Campion turned back to the window and Luke took over. He was considerably shaken and it was making him belligerent.

‘Talking of significant behaviour, Chum, was there any mention in that security survey of yours of a lad called Fred Arnold?'

‘The bartender? He was the natural suspect.'

‘I should have thought so. What's he doing down there? A man with his qualifications could earn so much more anywhere else.'

‘Exactly what we all thought, Superintendent.' Sydney was pleased. ‘Actually there
is
a little mystery concerning him and it took us a long time to tease it out. What do you think it was? He's the Boss's man—Lord Ludor's own personal spy. I can show you his dossier. He led us a dance because he's most discreet and so is Ludor, the old fox. I understand your people are now considering the man themselves.'

He broke off. Campion, who had smothered an exclamation, threw up the window and leaned out. They were on the top floor and the wide grey street which ran beside the shining steel of the river was busy and a long way below. It was already misty and the angle of vision was abrupt. Campion drew back and, closing the window turned round, dusting his hands.

‘I'm sorry,' he said. ‘I appear to have hallucinations. I thought I saw Edward scurrying down to the corner. He was wearing a beret, though, which isn't in the Pontisbright tradition. Those flames of theirs are seldom hidden under any pot! Forgive me, Commander. Luke and I are both ordered down to the Island then?'

‘That was what I understood, sir.' Sydney had the grace to look embarrassed. ‘Doubtless you'll be informed but I understood that both the Director and the Commander felt that Mayo should be given until the end of the working day to show up or at least to report the devices and, after that, the whole thing should come out into the open—but only as far as the experts down there are concerned. It is felt that the sources of the “secret items” which Mr Mayo has with him must be down there even if they are largely his own, and must be located.'

Mr Campion's pale face was betraying interest. ‘Someone has to talk to Professor Tabard?'

‘I gathered that was the idea. The minister is being kept in touch and Lord Ludor will be there. You actually tried one of the secret gadgets on, I hear, Superintendent?'

Luke's reply was forestalled by the arrival of a clerk with two messages, one for each of the senior men. Sydney sat looking at his own for some seconds before he cleared his throat and glanced across the room.

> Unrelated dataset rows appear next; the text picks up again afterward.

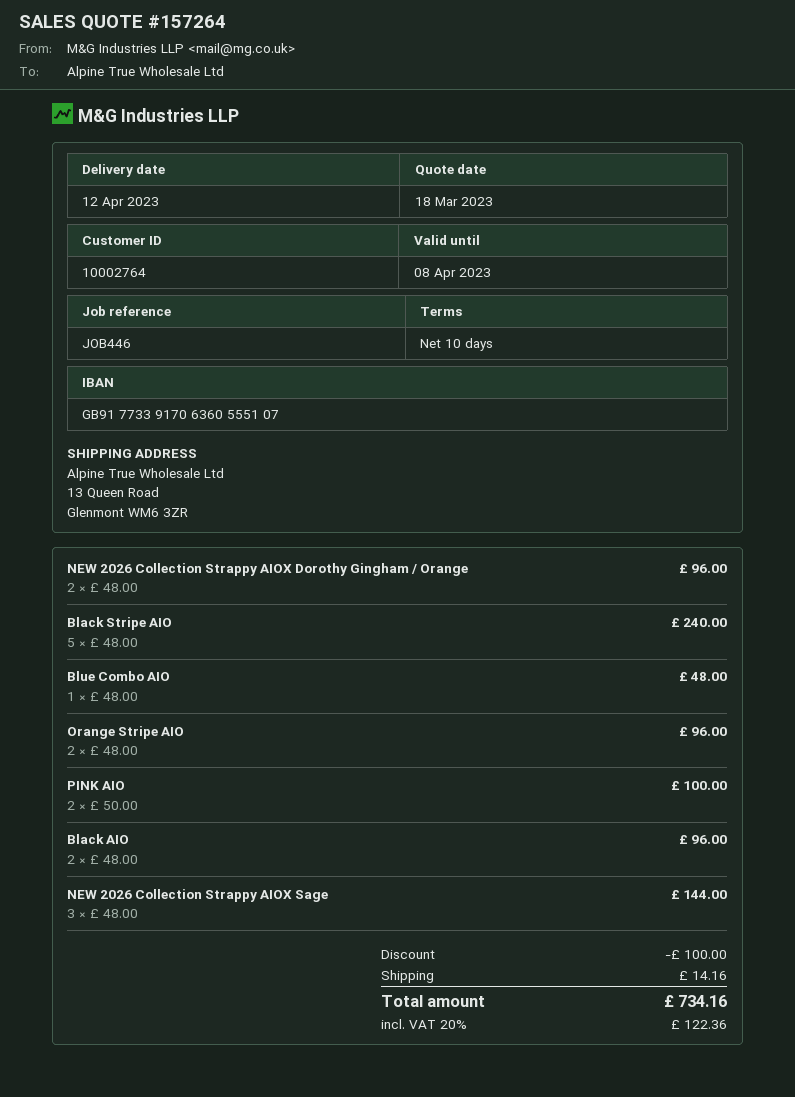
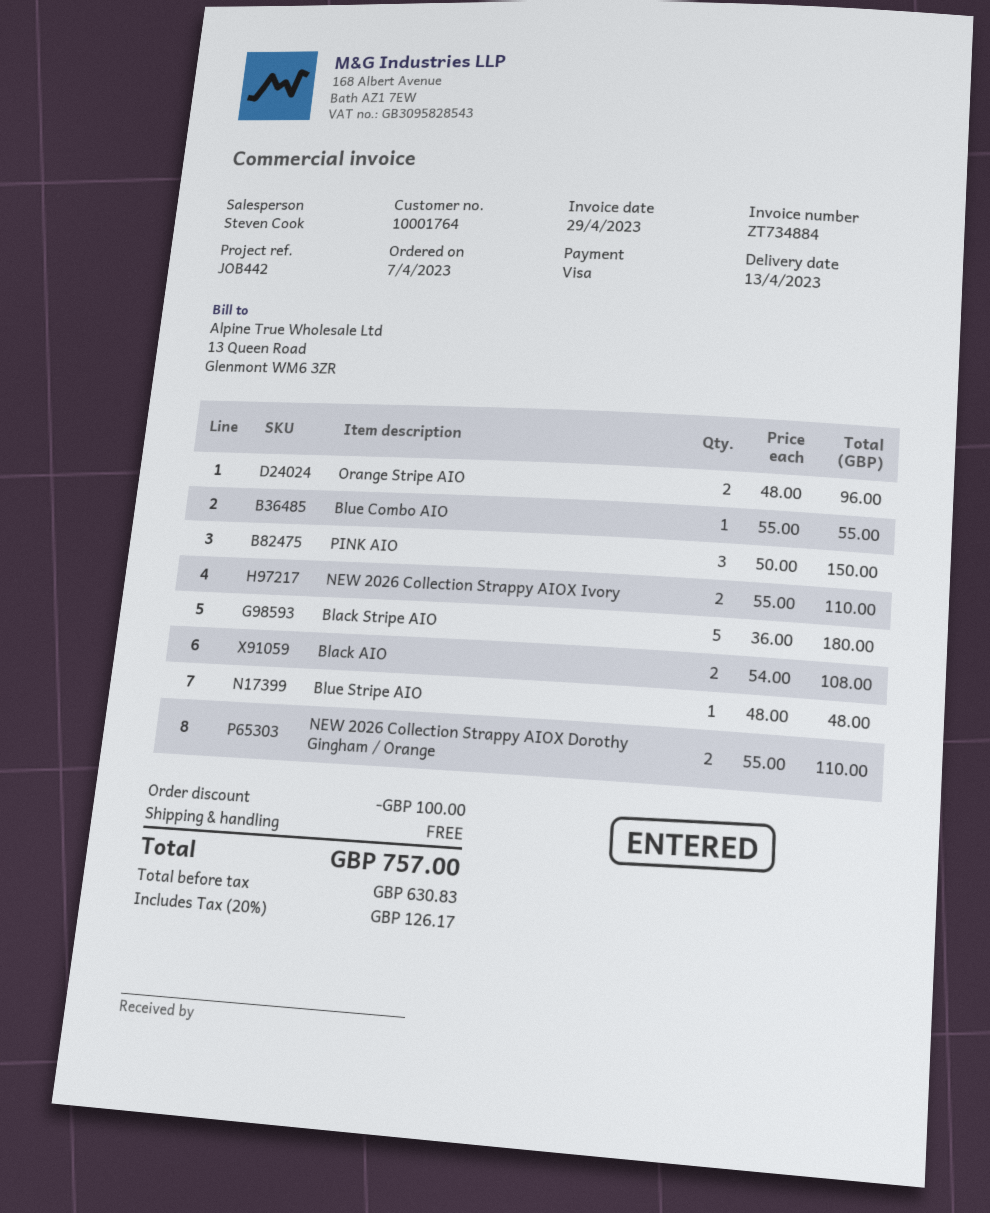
delivery date: 2023-04-12 -> 2023-04-13
customer number: 10002764 -> 10001764
reference: JOB446 -> JOB442
NEW 2026 Collection Strappy AIOX Dorothy Gingham / Orange: 2 x 48.00 = 96.00 -> 2 x 55.00 = 110.00
Black Stripe AIO: 5 x 48.00 = 240.00 -> 5 x 36.00 = 180.00
Blue Combo AIO: 1 x 48.00 = 48.00 -> 1 x 55.00 = 55.00
PINK AIO: 2 x 50.00 = 100.00 -> 3 x 50.00 = 150.00
Black AIO: 2 x 48.00 = 96.00 -> 2 x 54.00 = 108.00
NEW 2026 Collection Strappy AIOX Sage: 3 x 48.00 = 144.00 -> none
NEW 2026 Collection Strappy AIOX Ivory: none -> 2 x 55.00 = 110.00
Blue Stripe AIO: none -> 1 x 48.00 = 48.00
shipping: 14.16 -> 0.00
tax: 20% = 122.36 -> 20% = 126.17
total: 734.16 -> 757.00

‘This is the “off the cuff” answer to our Rubari enquiry,' he said shortly. ‘The mother is away travelling on business but the boy is at home in the care of an
au pair
girl. Also staying with them in the apartment is the young son of the mother's close friend, Maurice Gregoire Gregoire of Daumier et Cie.'

Mr Campion was staring at him.

‘Is that the Daumier of the Electronics Group?'

Sydney nodded and decided to look at him. ‘I suppose they're Godley's chief competitor in Europe. Gregoire is Mayo's opposite number, isn't he?' He threw the chit down on the desk before him. ‘Now I don't know
what
to say!'

‘What about this?' Luke passed over his own message. It was on the back of a telegram form as obtained from the public desk in a post office and was neatly written in a precise if youthful hand.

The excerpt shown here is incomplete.